Example models for your situation:

# Hold common fields/properties
class Item(models.Model):
    type = ...
    price = ...
    weight = ...
    width = ...
    height = ...
    ...

# Below are example classes which will inherit all properties from Item
class CPU(Item):
    frequency = ...
    core_count = ...
    socket = ...

class Smartphone(Item):
    os = ...
    display_size = ...
    cpu = models.ForeignKey(CPU, ...)  # Example linking between items.

Note that each “concrete” item consists of two database rows: the common table and in the “concrete” table. The two tables are joined by a one to one field in the “concrete” table (Django adds this field for you, but you can redefine it, if you want).

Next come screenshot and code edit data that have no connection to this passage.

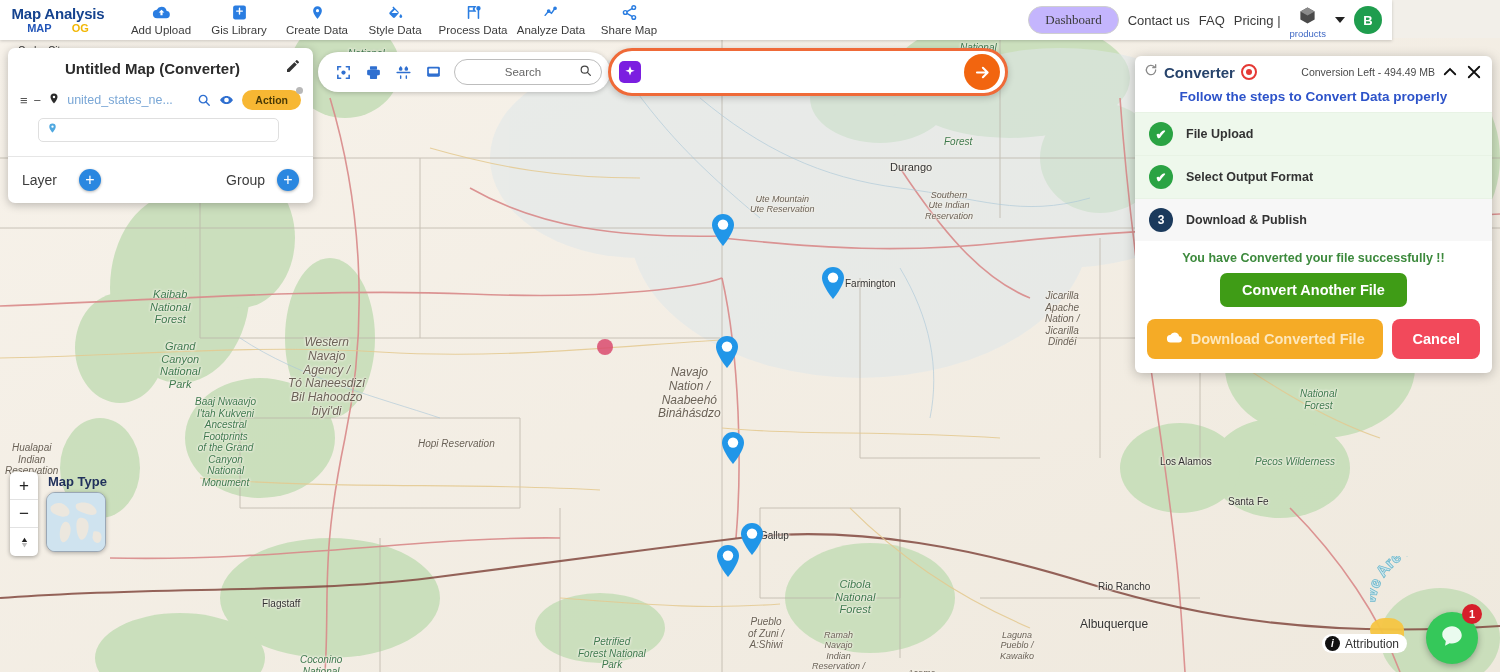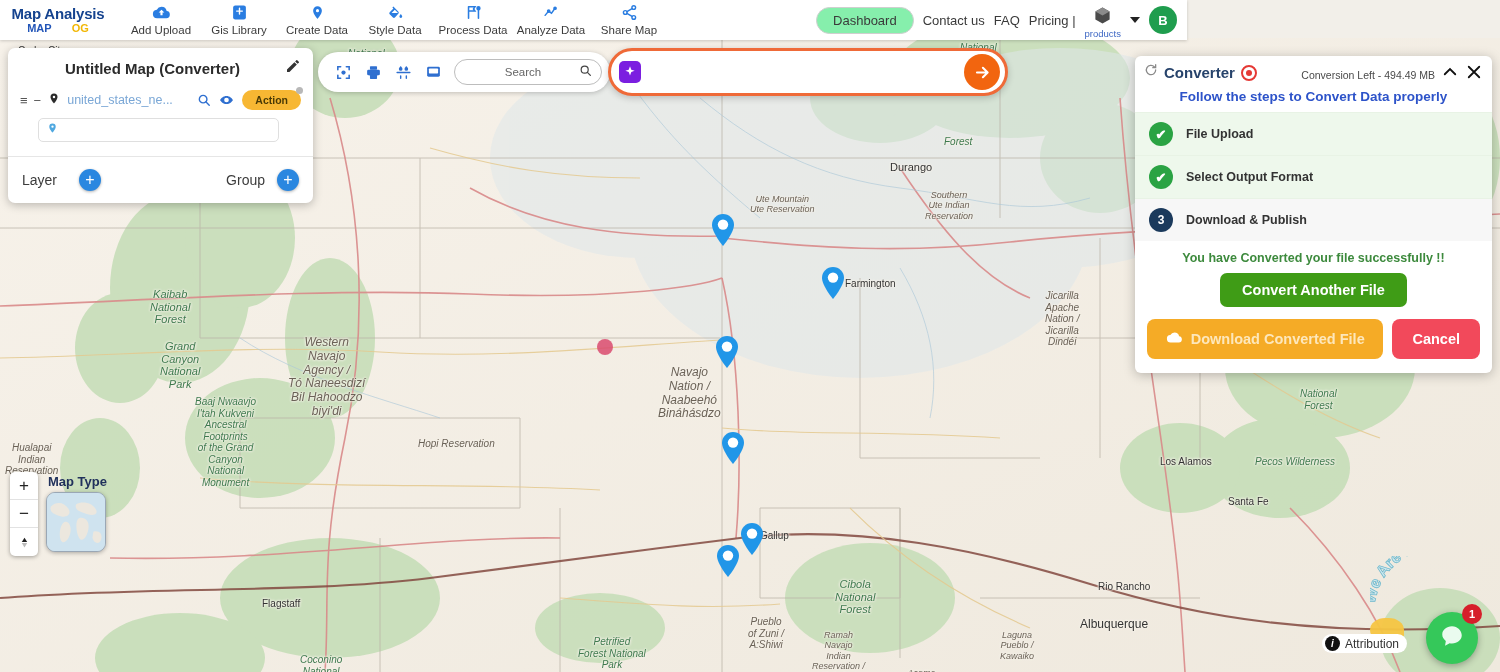"Map Analysis" #topnav { width: 1187px -> 1392px }
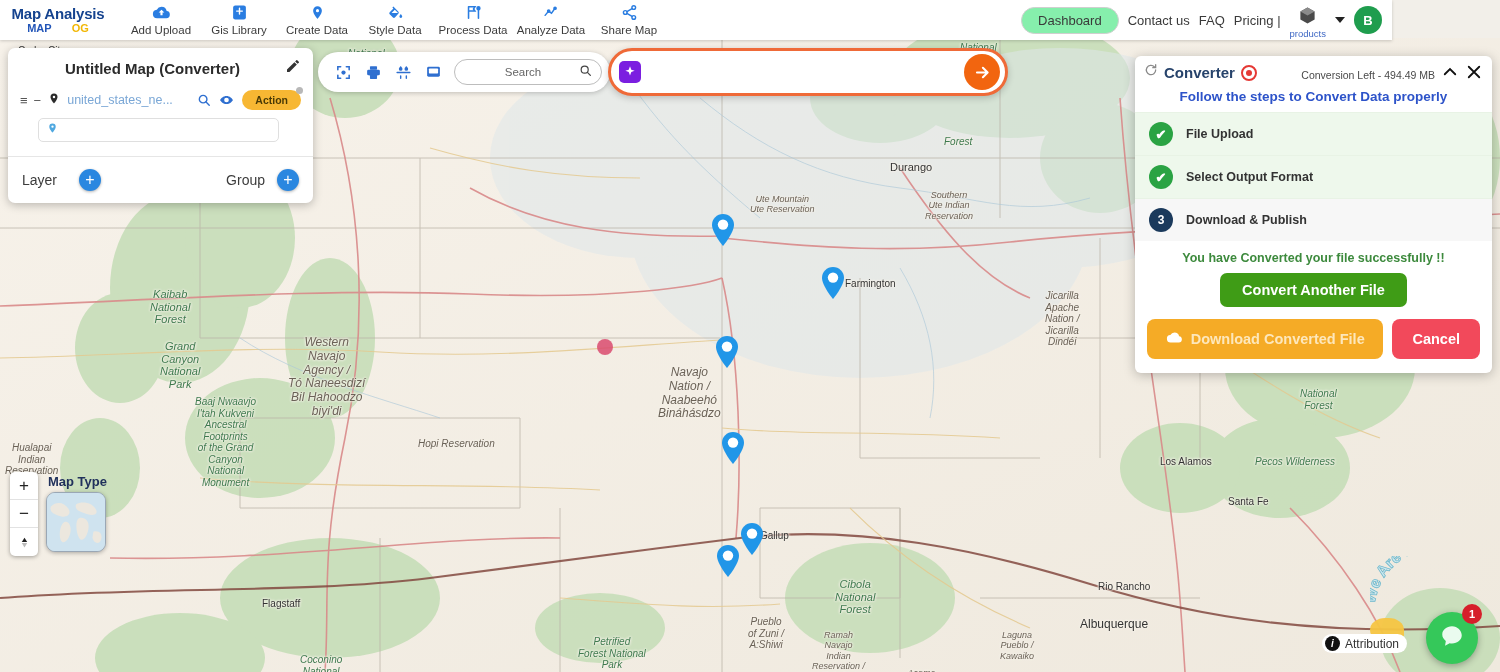"Dashboard" .dashbtn { background: #86efac -> #c4b5fd; font-family: none -> Liberation Serif, serif }
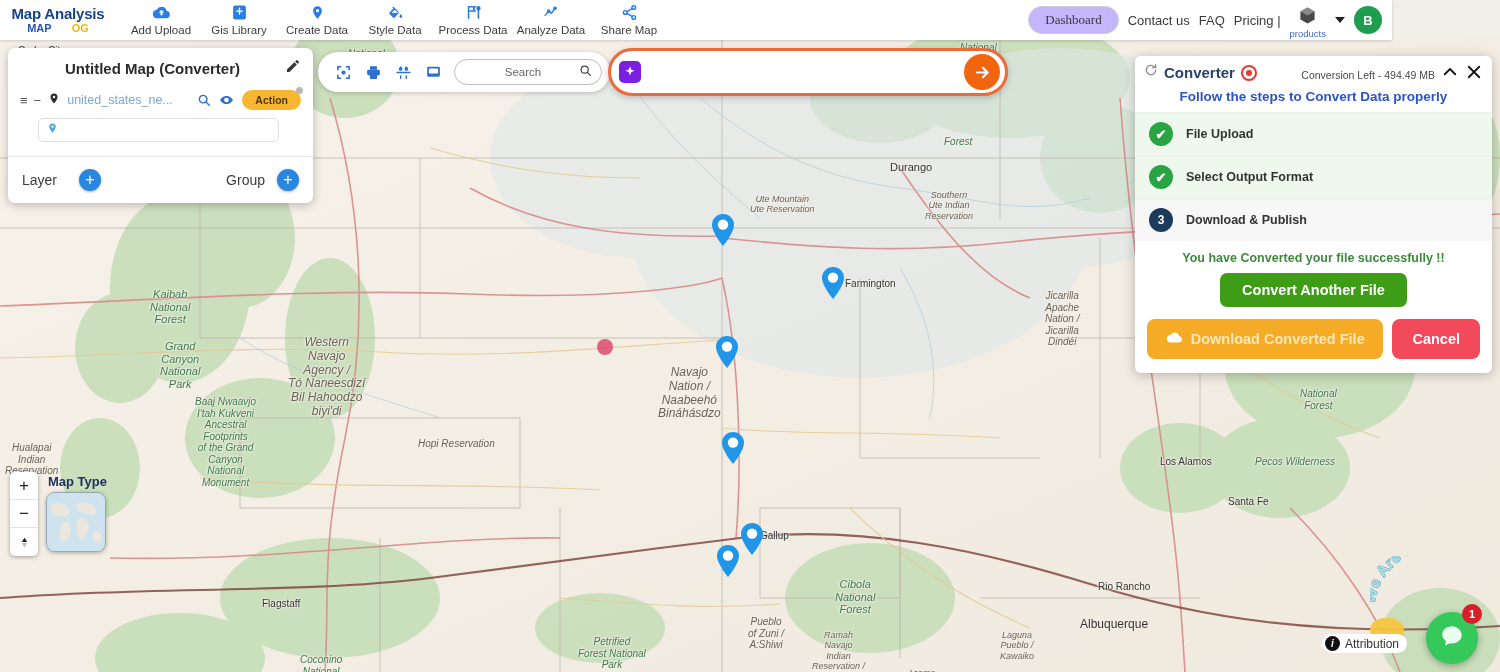"Converter" .cv-head { align-items: flex-end -> center }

Example methods of retrieving items from database:

# Get all "base" items without touching type tables
Item.objects.all()

# Get all items along with their child properties. This is rather ugly and expensive.
Item.objects.select_related('cpu', 'smarthphone', ...).all()

# Gets smartphones, uses a join to retrieve data from two tables.
# I don't remeber if the `select_related` is required here.
Smartphone.objects.select_related('item').all()  

# When type of the item is only know at runtime, you can query like this (requires additional table column for storing type):
Item.objects.filter(type='smartphone')
# Or alternatively finding out which type class you want.

Advantages:

  1. Class definitions look clean and simple.
  2. Very close to optimal database structure.
  3. One db query can retrieve items of various types.

Disadvantages:

  1. Excessive joins when retrieving objects with full data.